} -->

Rastons: A Medieval Pastry Disguised as Bread (Harleian MS 279)

Rastons: A Medieval Pastry Disguised as Bread (Harleian MS 279)

Originally published November 4, 2015. Updated June 7, 2026.

Rastons loaf cut into sops for medieval pottage

Rastons, baked and sliced into sops. Image © Give It Forth.

Rastons are one of those medieval recipes that look simple until you begin asking what they actually are. At first glance, this dish from Harleian MS. 279 appears to be bread: flour, ale barm, eggs, and a loaf baked in the oven. But then the recipe takes a turn. The top is cut away like a crown, the crumb is scooped out, chopped, mixed with clarified butter, returned to the shell, covered again, and baked a second time.

So is it bread? Is it pastry? Is it a rich feast loaf masquerading as something ordinary? The answer is probably somewhere in the middle. Rastons are bread-shaped, bread-risen, and bread-used, especially when cut into sops. Yet the eggs, sugar, buttered crumb, and second bake push the dish into the world of enriched pastry and luxury baking.

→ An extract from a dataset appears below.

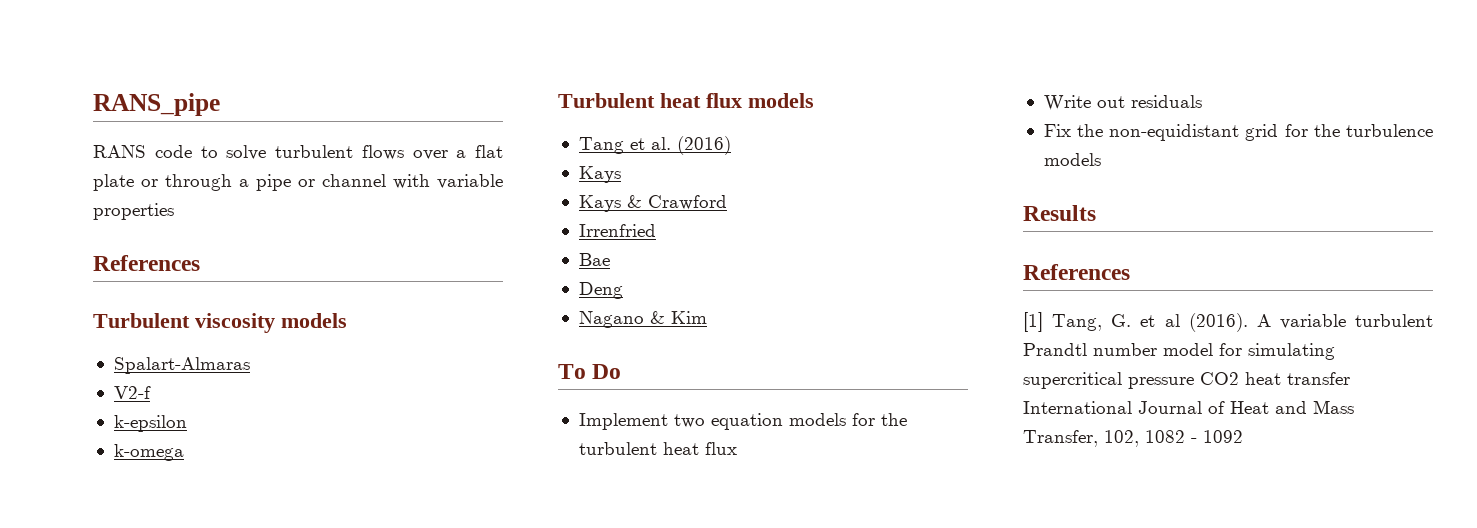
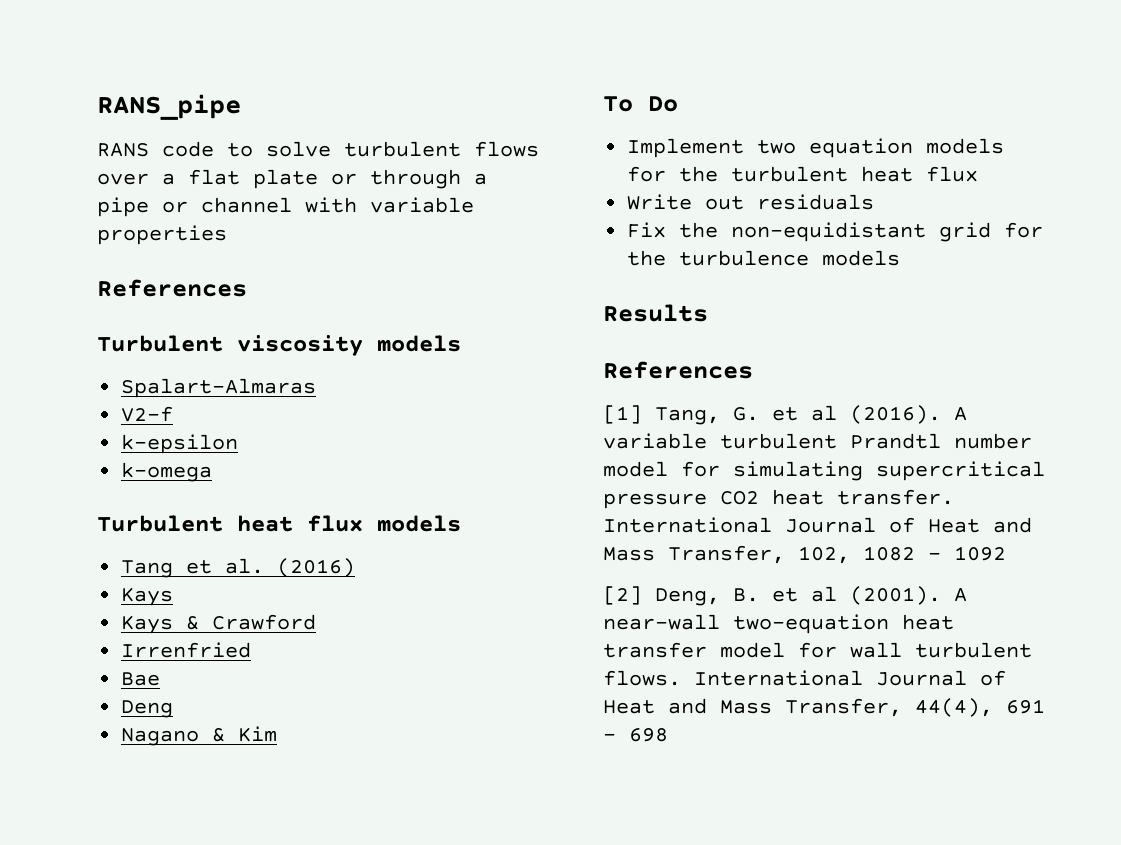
- A variable turbulent Prandtl number model for simulating supercritical pressure CO2 heat transfer International Journal of Heat and Mass Transfer, 102, 1082 - 1092
+ A variable turbulent Prandtl number model for simulating supercritical pressure CO2 heat transfer. International Journal of Heat and Mass Transfer, 102, 1082 - 1092
+ [2] Deng, B. et al (2001). A near-wall two-equation heat transfer model for wall turbulent flows. International Journal of Heat and Mass Transfer, 44(4), 691 - 698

When I first made this recipe, I used the loaf for sops and pottages. In hindsight, a simpler white loaf such as manchet may have been the more practical historical choice for everyday broth-soaking. Rastons are richer than ordinary table bread and more elaborate than they need to be for plain sops. But if I am being honest, this was a quicker recipe, and I cheated a little. It worked beautifully, and the result was so good that I preferred it to my usual manchet or French-style loaves.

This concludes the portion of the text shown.